Com este estudo quisemos esclarecer as peculiaridades de migração chinesa e o seu sistema de gestão. A migração tem aumentado constantemente desde o início de 1980, com um crescimento rápido no primeiro semestre de 1990. Estima-se que haja cerca de 150 milhões de pessoas sem hukou local, em 2005. Este valor inclui também uma grande parte dos 110 milhões de trabalhadores migrantes rurais. Na segunda parte deste trabalho estudou-se a geografia das migrações, com especial ênfase na migração interprovincial. Estas migrações têm vindo a aumentar de forma rápida, especialmente desde meados da década de 90. A nossa análise é coerente com a afirmação de que os imigrantes vêm cada vez das províncias mais remotas para aproveitar as diferenças significativas entre os salários na China e à medida que obtêm mais informações e que constroem as suas redes de ligações.                                                                                                                                                                            

 

Enquanto isso, os migrantes de longa distância têm estado mais concentrados e convergem para uma única província, a de Guangdong, na década de 90, que desde então se tornou o centro da "fábrica do mundo". O lado da oferta da migração, no entanto, tornou-se mais diversificada: mais agricultores das diferentes províncias de baixos rendimentos têm estado a fazer parte dos fluxos migratórios de longa distância, principalmente para melhorarem as suas condições de vida através da obtenção de emprego as províncias costeiras. O conceito de migração e de emprego nas províncias costeiras tornou-se mais difundido, mesmo nas províncias remotas da Região Oeste.

 

Na última parte do ensaio, considerámos dois conjuntos importantes de questões relacionadas com as políticas de migração. Defendemos que a migração tem contribuído para reduzir as disparidades económicas regionais. Isto é diferente da ideia corrente do aumento da migração e do aumento simultâneo das disparidades na China. Numa perspectiva de capital humano, é importante para o governo chinês continuar a promover a educação e a migração como um meio para reduzir as disparidades entre as províncias costeiras e interiores. Mais importante ainda, a migração também está intimamente ligada à reforma do sistema hukou. Apesar da grande retórica oficial sobre a abolição da instituição hukou, a realidade é bem diferente.                                                                                                                                                                                     

 

Quase todas as alterações ao sistema hukou e as novas iniciativas tiveram apenas um impacte marginal sobre o enfraquecimento do sistema básico — a separação entre os dois segmentos da população e discriminação que está baseada nele.

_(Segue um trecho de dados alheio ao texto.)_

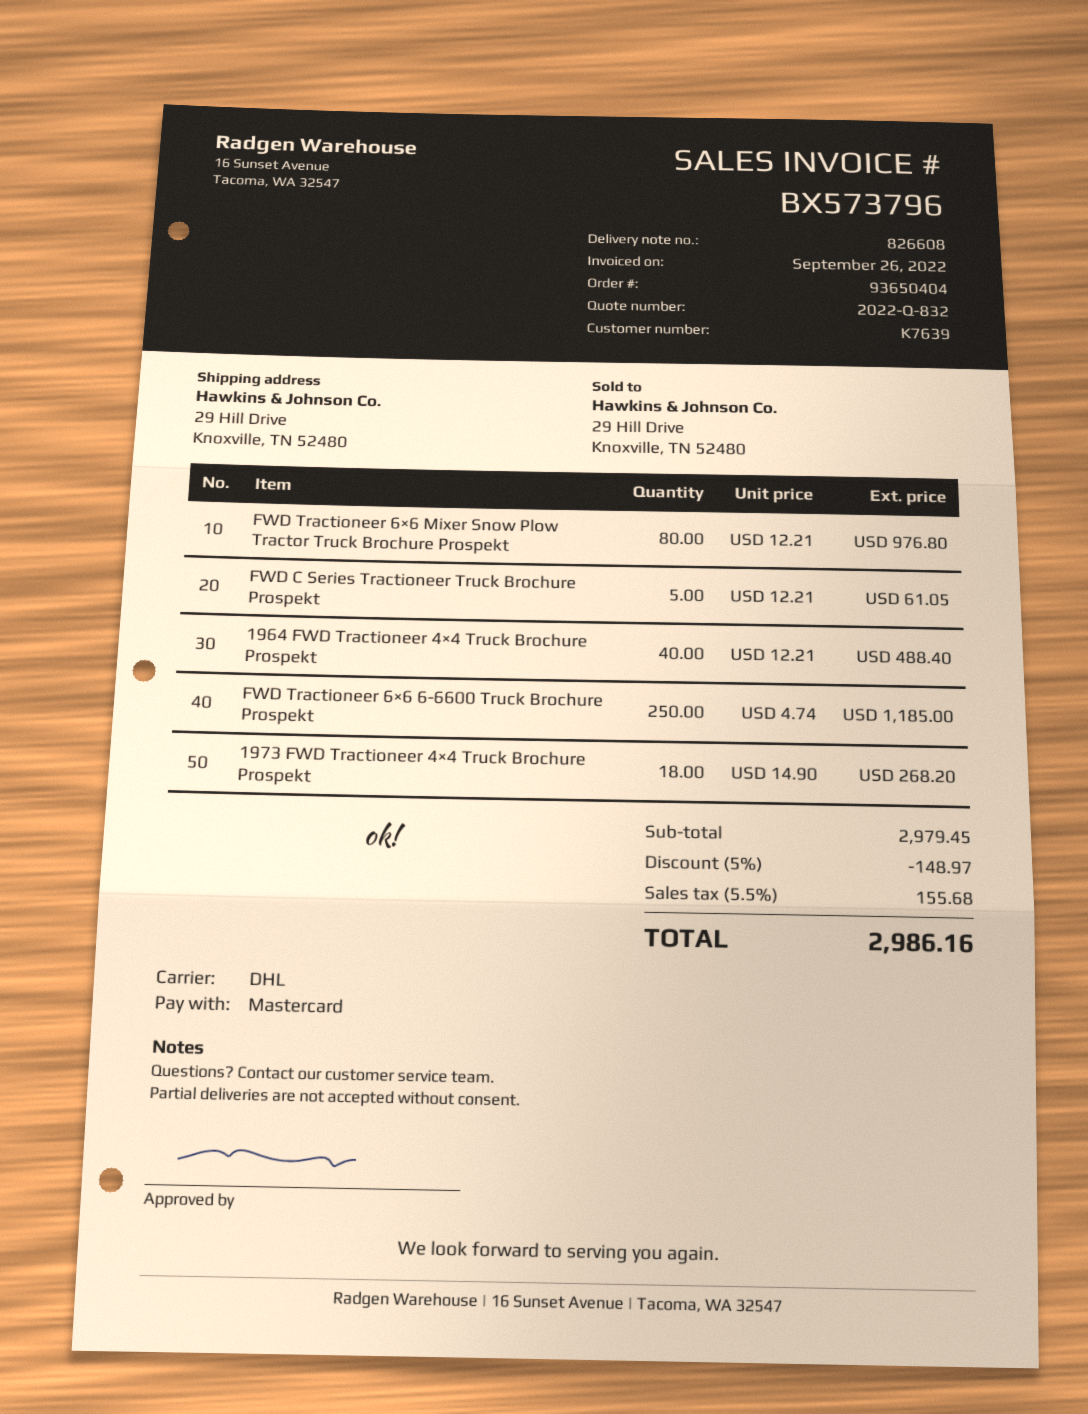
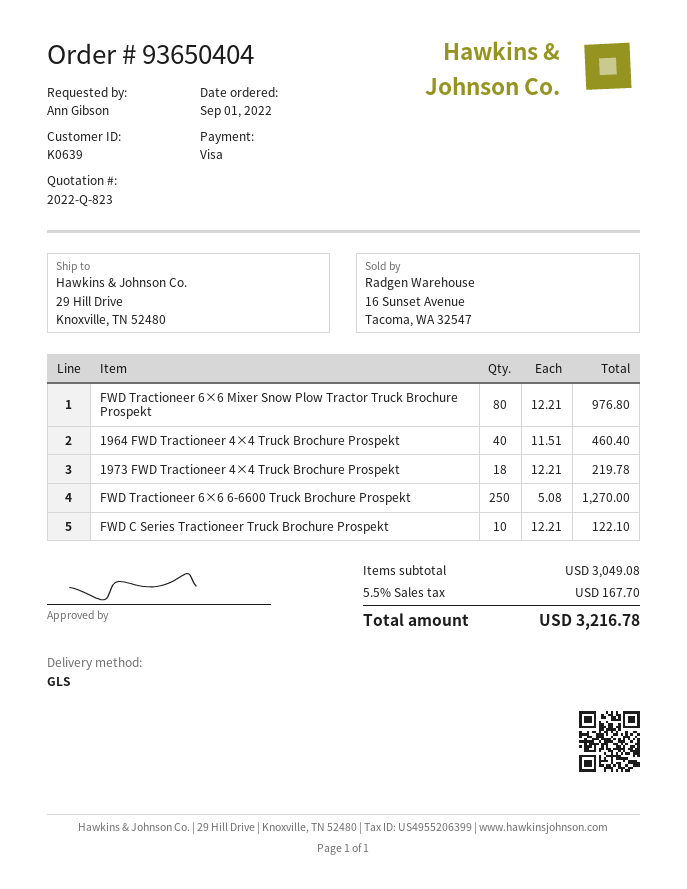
quote number: 2022-Q-832 -> 2022-Q-823
customer number: K7639 -> K0639
payment method: Mastercard -> Visa
shipping method: DHL -> GLS
FWD C Series Tractioneer Truck Brochure Prospekt: 5 x 12.21 = 61.05 -> 10 x 12.21 = 122.10
1964 FWD Tractioneer 4×4 Truck Brochure Prospekt: 40 x 12.21 = 488.40 -> 40 x 11.51 = 460.40
FWD Tractioneer 6×6 6-6600 Truck Brochure Prospekt: 250 x 4.74 = 1185.00 -> 250 x 5.08 = 1270.00
1973 FWD Tractioneer 4×4 Truck Brochure Prospekt: 18 x 14.90 = 268.20 -> 18 x 12.21 = 219.78
subtotal: 2979.45 -> 3049.08
discount: 5% = 148.97 -> none
tax: 5.5% = 155.68 -> 5.5% = 167.70
total: 2986.16 -> 3216.78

O sistema hukou, directa e indirectamente, continua a ser um obstáculo importante à liberdade de movimentação da população rural da China para a cidade e é chave na manutenção do apartheid entre as zonas rurais e urbanas.                                                                                                                                                                             

 

O problema tornou-se mais agudo quando os trabalhadores migrantes rurais se tornaram cada vez mais permanentes, cada vez menos sazonais, com uma proporção crescente de mulheres e de crianças, como mostra um estudo comparativo sobre a migração de trabalhadores na China e da migração mexicana para os Estados Unidos (Roberts, 2007). O problema não reside apenas no emprego, mas também na educação, na saúde e em muitos aspectos da segurança social. Apesar das boas intenções do governo central, é duvidoso que os governos locais estejam prontos para realizar qualquer mudança radical no sistema hukou. A China não pode suprimir o sistema, sem uma mudança significativa nas suas políticas económicas e sociais sobre a integração das áreas rurais e urbanas.

Excertos de Kam Wing Chan, Internal Labour Migration in China: trends, geographical distribution and policies, Nações Unidas, UN/POP/EGM-URB/2008/05, 3 Janeiro de 2008.